Start of Block

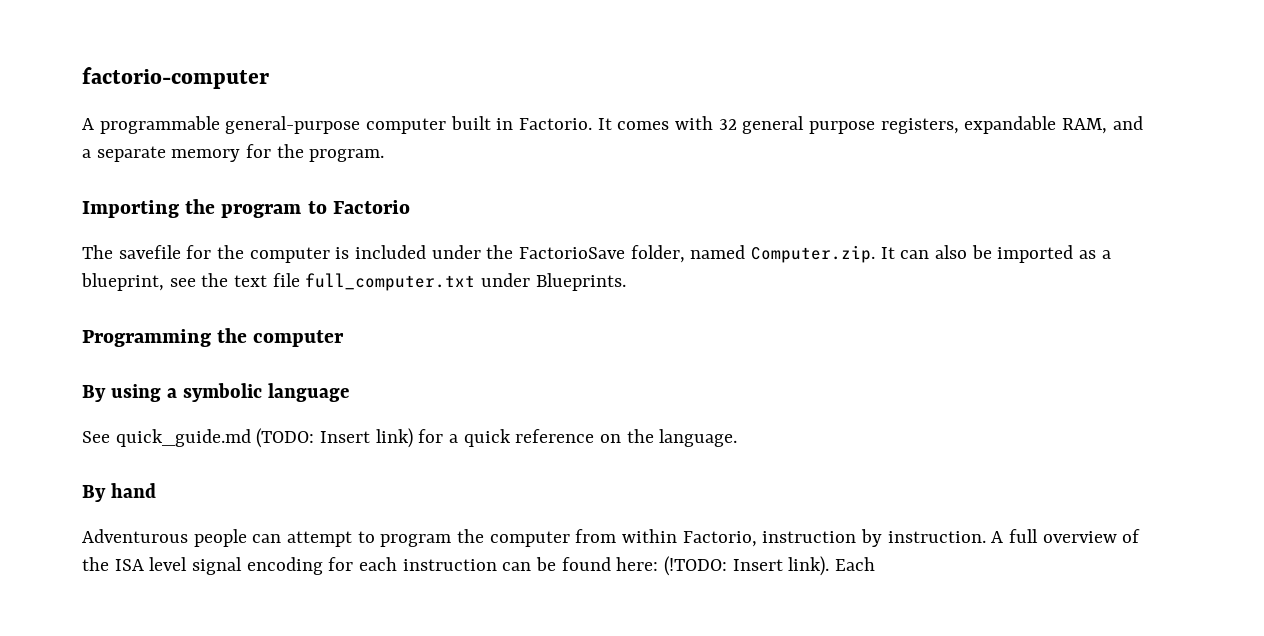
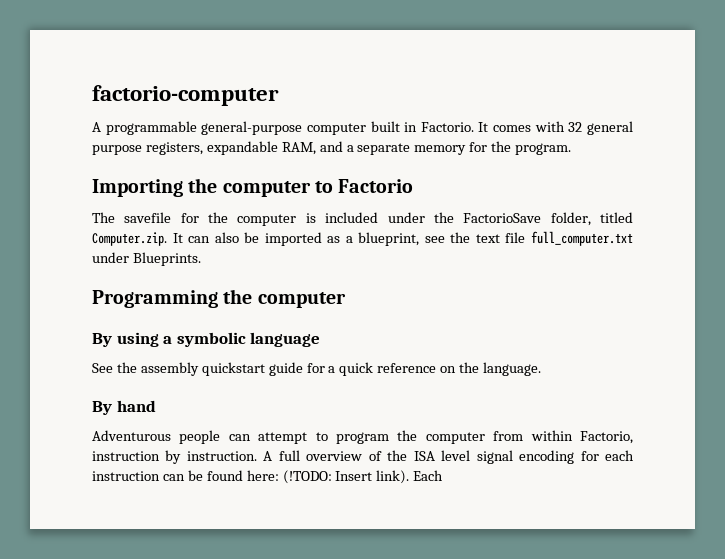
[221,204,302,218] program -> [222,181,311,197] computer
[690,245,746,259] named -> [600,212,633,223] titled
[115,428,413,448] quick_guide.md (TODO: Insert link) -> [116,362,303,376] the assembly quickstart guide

End of Block
Start of Block

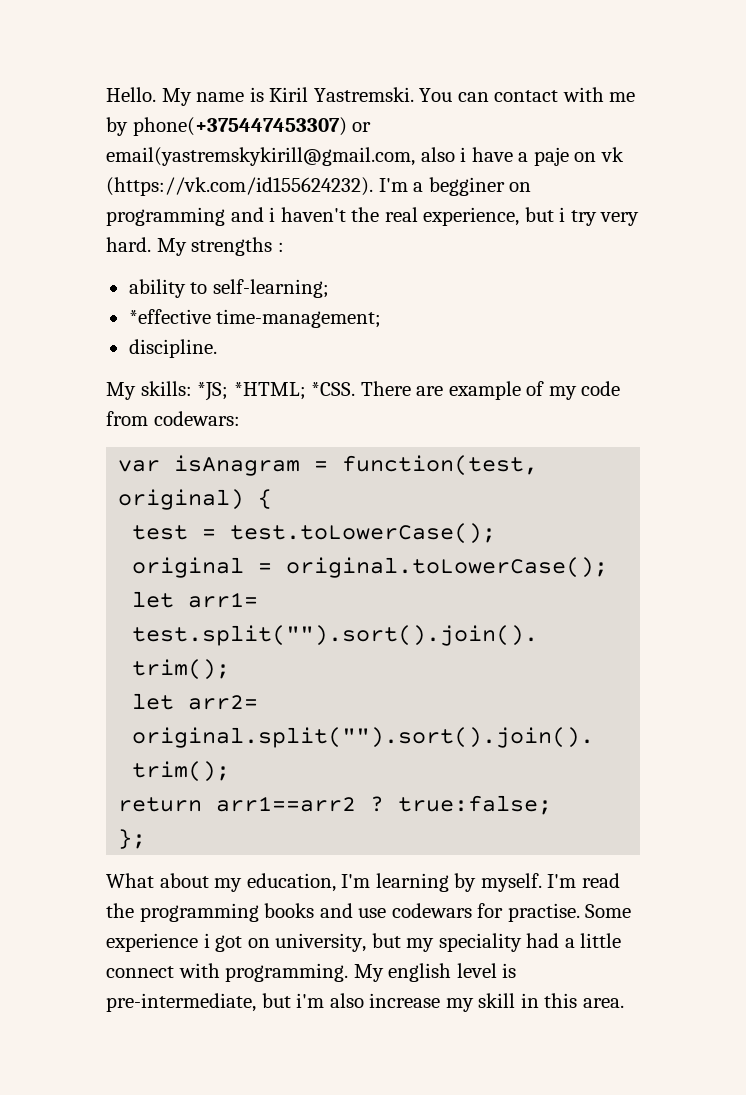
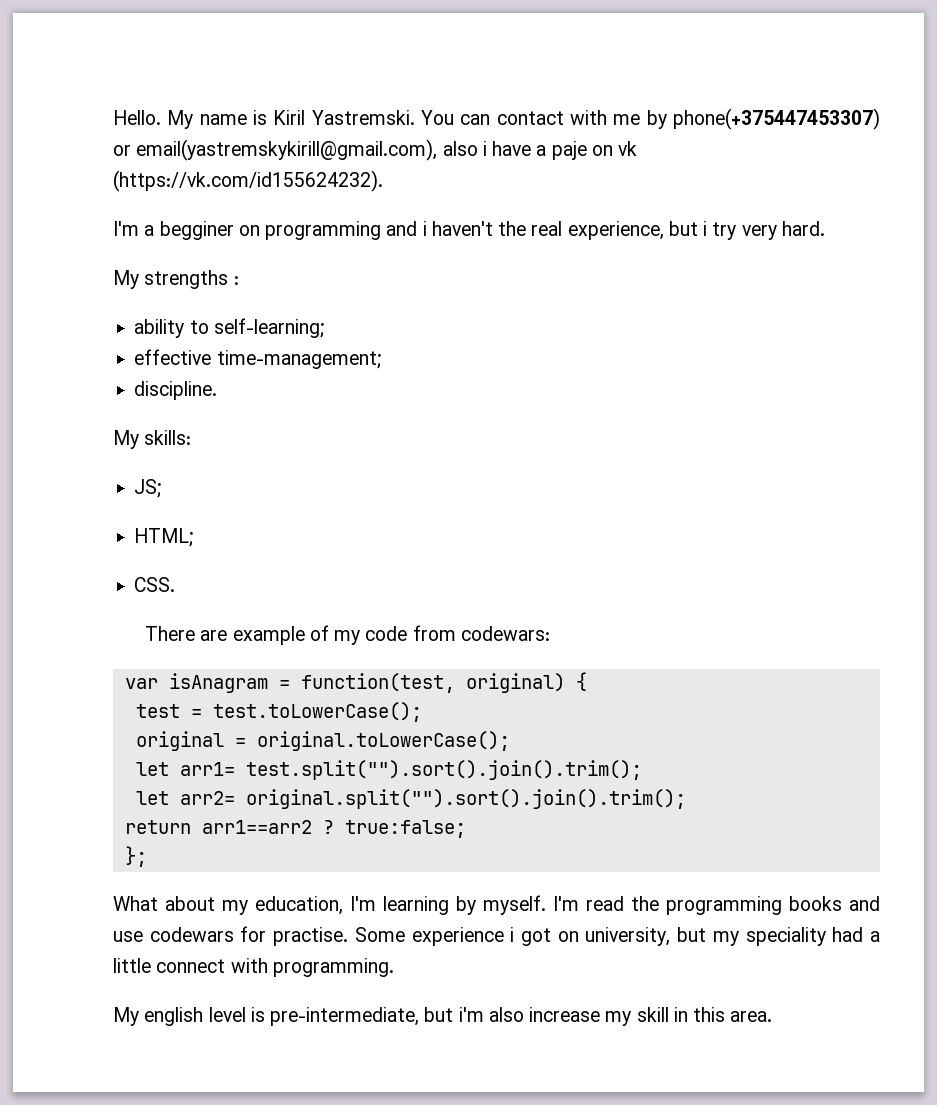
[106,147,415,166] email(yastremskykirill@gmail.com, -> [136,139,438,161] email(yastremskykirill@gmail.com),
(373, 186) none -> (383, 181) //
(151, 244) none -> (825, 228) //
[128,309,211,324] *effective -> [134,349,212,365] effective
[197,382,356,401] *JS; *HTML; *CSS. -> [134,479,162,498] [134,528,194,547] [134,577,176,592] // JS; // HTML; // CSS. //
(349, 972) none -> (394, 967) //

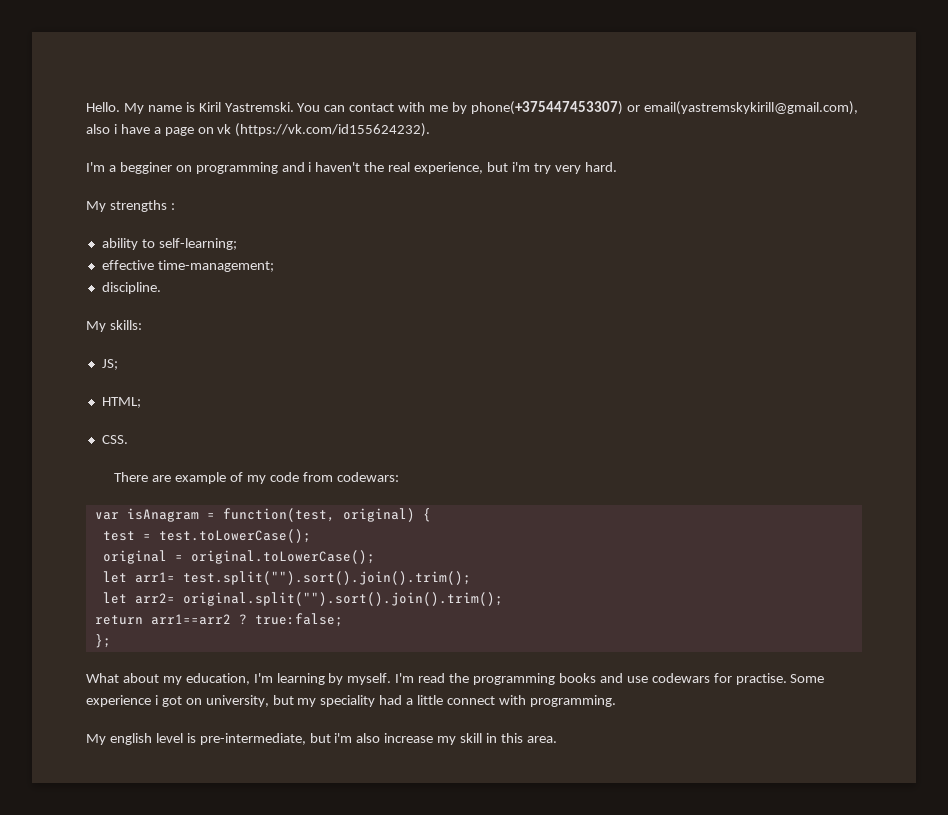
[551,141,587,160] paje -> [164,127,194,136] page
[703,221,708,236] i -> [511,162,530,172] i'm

End of Block

## Exercise aim
Taking the records above, retype every line from the one with "[690,245,746,259] named ->" down to the one with "[115,428,413,448] quick_guide.md (TODO: Insert", exactly and with nothing else.

## Task solution
[690,245,746,259] named -> [600,212,633,223] titled
[115,428,413,448] quick_guide.md (TODO: Insert link) -> [116,362,303,376] the assembly quickstart guide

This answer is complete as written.